The failure to implement land reform in South Africa could become a cause for concern for the tourism industry, says Tourism Minister Derek Hanekom.
He was speaking on the sidelines of the launch of the Graskop Gorge Lift Centre in Mpumalanga last week.
The centre is a new development in the industry, featuring a viewing lift that travels down the face of the gorge and is a first for Africa.
“Reform is challenging in any country and it is made up of components. If it is done successfully in South Africa, it is in everyone’s interest, including land owners,” Hanekom said.
“The tourism industry should definitely not be worried about land reform, they should be more worried about us not doing land reforms and the kind of grievance that it will leave with our people.”
He said if land reform was implemented well, it would not only have a positive impact on the tourism industry but on the economy as a whole.

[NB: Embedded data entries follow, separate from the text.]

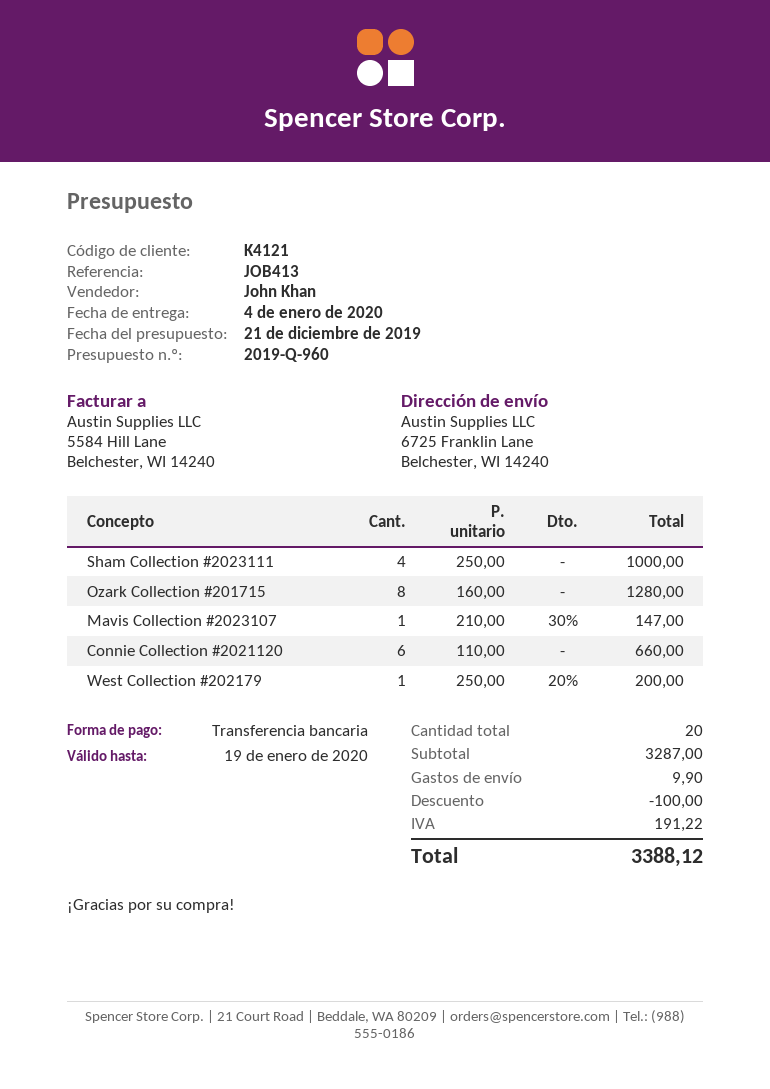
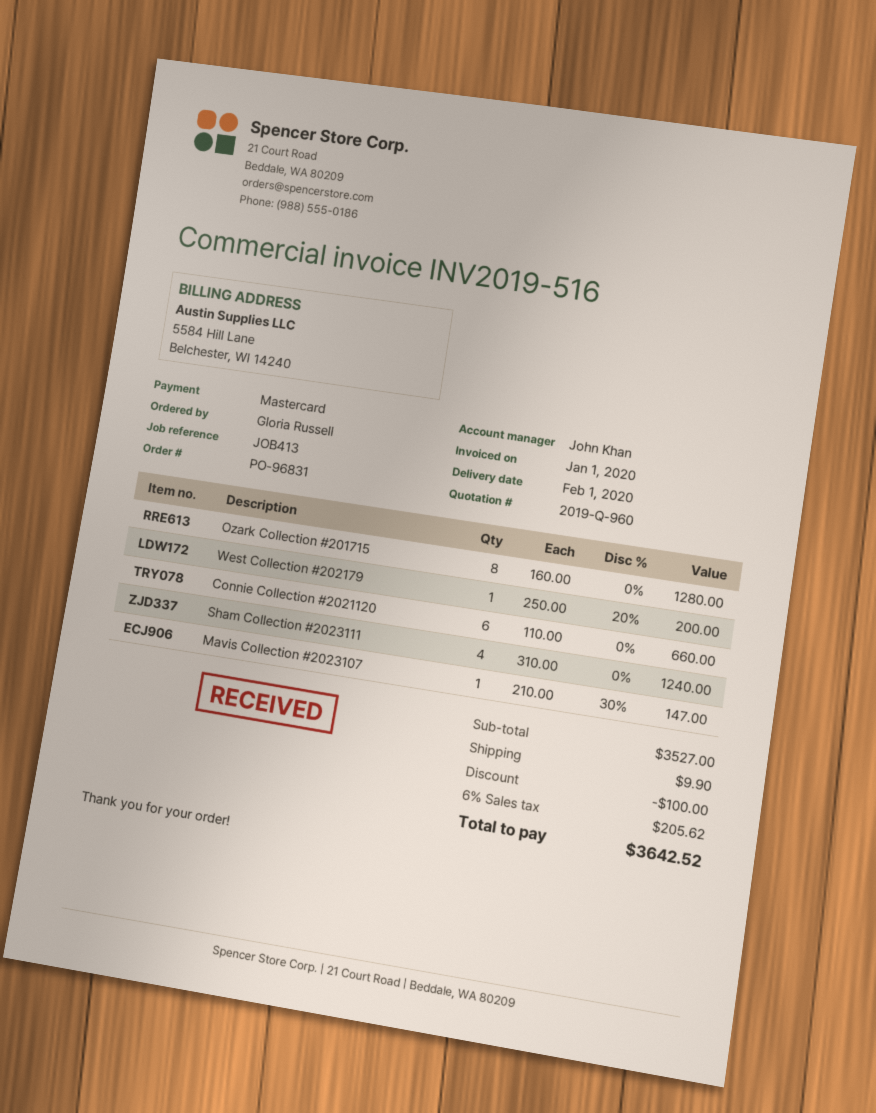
delivery date: 2020-01-04 -> 2020-02-01
payment method: bank transfer -> Mastercard
Sham Collection #2023111: 4 x 250.00 = 1000.00 -> 4 x 310.00 = 1240.00
subtotal: 3287.00 -> 3527.00
tax: 191.22 -> 205.62
total: 3388.12 -> 3642.52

“I know a lot of the discourse is about expropriation, but expropriation is only an instrument to help us achieve a more fundamental, far-reaching and comprehensive land reform programme,” said the minister.
Tourism Business Council SA interim chief executive Tshifhiwa Tshivhengwa said it was not surprising that some people shied away from the land expropriation discussion, especially in his industry.
Tshivhengwa said the tourism industry needed the details on how land reform and land expropriation would be implemented before they could take a stand on the matter.
David Frost, CEO of Southern Africa Tourism Services Association, said: “There are international tourists who will be dissuaded to travel to South Africa because of erroneous comments on and misperceptions about the land issue.
“As the private sector, we need to work together with government to craft a message that is informative and clear to mitigate this.”